Tuesday, November 23, 2010

Financial Antique

I am sick to the teeth of British banks. Not that American ones are much better, but at least from US banks you can expect some semblance of modern business practices.

Let's have a look at my bank, shall we? Let's call them, oh, I dunno, DouchEast. DouchEast says they close at 5 on weekdays, but that actually means they lock the door and clear the place out by 4:15, a good two hours before most of their customers leave work. Cheque deposits, done by machine or in person, take 8-11 business days to become available to you, despite their ability to be processed instantaneously. DouchEast can rarely do anything for you in-shop--most things you request must be mailed to you, and will arrive in 7-10 days. Even if they're just documents that could be easily and securely printed off in office.

DouchEast's business practices involve a great deal of pressure--both on the employees and the customers. Employees are expected to maintain a quota of account openings per week, regardless of what their customers come in there for or the number of people in the country who need to open bank accounts. They are pushed to use every tactic available to them--up to and including flat lies--to lock customers into the ugliest, most expensive accounts and credit cards they have. When modern, skeptical customers shake off this pressure, employees are reprimanded for not meeting goals, and may eventually be fired for not being good enough salespeople. Likewise, employees are required, for PR purposes, to use their unpaid time to volunteer in the community in some capacity. Rather than be at work, where the community needs them most.

I believe DouchEast has, after helping as best they could to collapse the economy, had to make some HR cuts to maintain top-tier bonus packages. Naturally, most of these cuts have had to come from front-line plebian services, as of course the investment bankers who caused the depression are too valuable to let go. Most of their branches have desks and windows for up to 8 cashiers, but rarely have more than one person running them. Likewise, they have offices for up to ten people at a time to discuss their accounts, but typically have one person or no one available to do this. This causes queues--and fury. In banks, even a queue of five people can take an hour to slog through, as there's no telling what people are coming in to handle. It's not like checking out at the grocery store, or even getting on a roller coaster. These days queues are out the door, with fifty people or more waiting for one stressed, exhausted clerk to call them. Fifty people who have stepped out early on their lunch break because it's the only time they can be there when the bank is open, and will be delighted to discover that they won't actually have their inquiry addressed until their office closes for the day.

What makes this even more fun is the fact that their operation model sends most of their employees out of the building for lunch breaks at exactly the same time as most of their customers arrive. This is not a new problem or phenomenon--most people have jobs these days. Even back in the day when women generally did not have jobs, they had no need to go to the bank because they also weren't allowed to manage accounts. Banks have Always had to deal with most of their customers at lunch time. And they've always been short staffed at lunch time.

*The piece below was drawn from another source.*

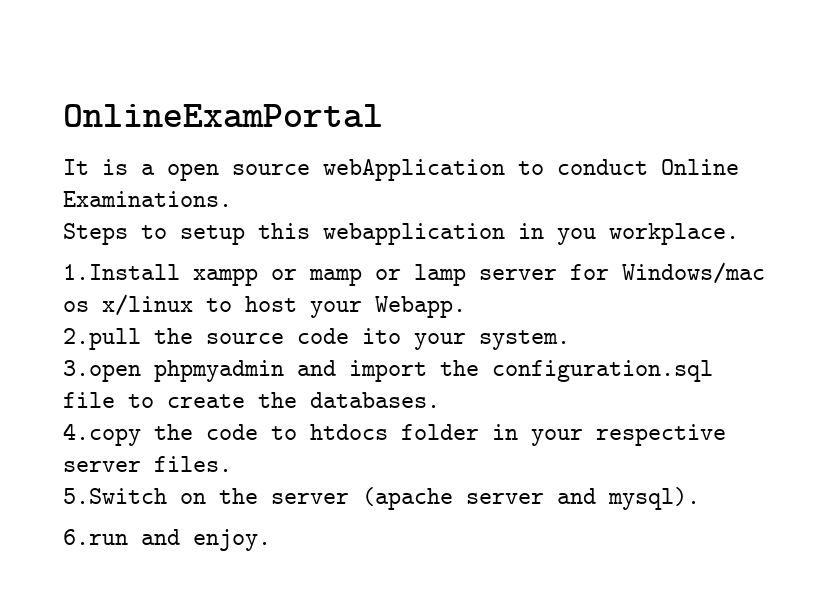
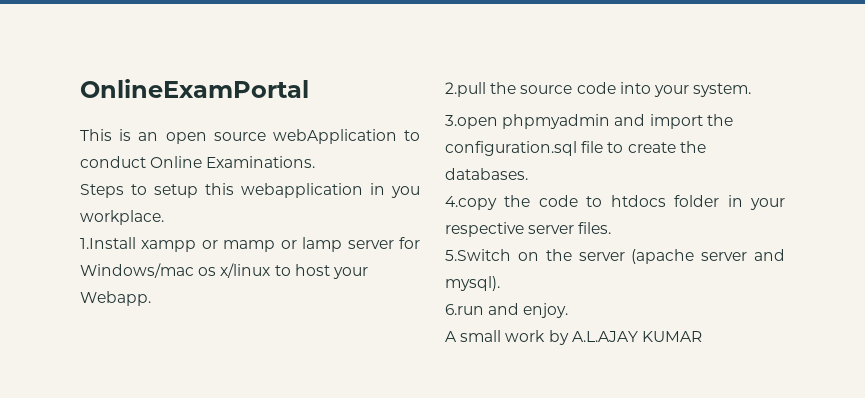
[63,159,155,175] It is a -> [80,129,159,141] This is an
[362,328,401,344] ito -> [619,82,651,94] into
(271, 540) none -> [445,330,702,345] // A small work by A.L.AJAY KUMAR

There are several very simple, practical, and inexpensive solutions to this problem. One is part-time shift labour. The morning shift arrives at 9 and leaves at 2; the afternoon shift arrives at noon and leaves at 5. The office is double-staffed for two hours right when most of their customers show up, everyone works a reasonable amount of time between meals, you can stagger in a few 15-minute breaks for tea, snacks, and cigarettes, and everybody gets a fair day.

Alternatively, you can have lunch-cover employees. Backstage administrative assistants most of the day, this team eats first, then comes in and takes people's places as they leave to eat in groups arranged by the size of the cover team. Once lunches have cycled through, they may go back to stapling forms and playing solitaire like normal.

Another option is to do what several companies I've worked for in New York do and call in lunch for the whole office. You buy a variety of foods, making sure to account for everyone's eating preferences and allergies--some online services even allow everyone in your office to login and, within a price cap set by the company, select a meal from up to 5 delivery places a day--and then let folks sneak off for fifteen minutes at a time to eat.

What you do not do is let most of your staff disappear for an hour the hour they are needed the most. That is stupid. And it makes people angry. Angry enough to take their money elsewhere.

Oh but wait. Everyone else behaves exactly the same way.

If it weren't for the existence of banks, no one would believe that an industry could actually survive being run so poorly. People have complained about banking services, opening hours, fees, and money-making practices since the invention of the bank. They're run badly, and they're not run with the Main Street consumer in mind. I recognize that banks are businesses and need to make money. I'm not averse to the idea that employees need to be paid. I have no real problem with bankers investing my money in rational ways for their profit, provided my money is kept safe and made available to me whenever I need it.

I Do, on the other hand, have a problem with banks being under-staffed, causing queues which waste my time and the valuable time of others. I have a problem with inefficiencies, like having to wait a week for a document I need now that can and should be printed immediately. "oh, but it's printed by our secure printing service in the middle of nowhere..." bah bah bah you could get it for me but you won't because of a policy that was established in 1870.

Everyone else has modernized. I can get free wifi on the grounds of ancient ruins. I can ride into the city in air-conditioned silence at 80 miles an hour in a train wherein, if I wanted to, I could roll a football down the aisle from the conductor's cabin to the rear fire exit. I have watched a hotel be built on its settled foundations in under a week. We have a probe ORBITING JUPITER. But you. You can't go to the printer behind you, pick up the official letterhead in the sheaf next to it, and print off six pages of bank statements for me because that's just not how you've always done things.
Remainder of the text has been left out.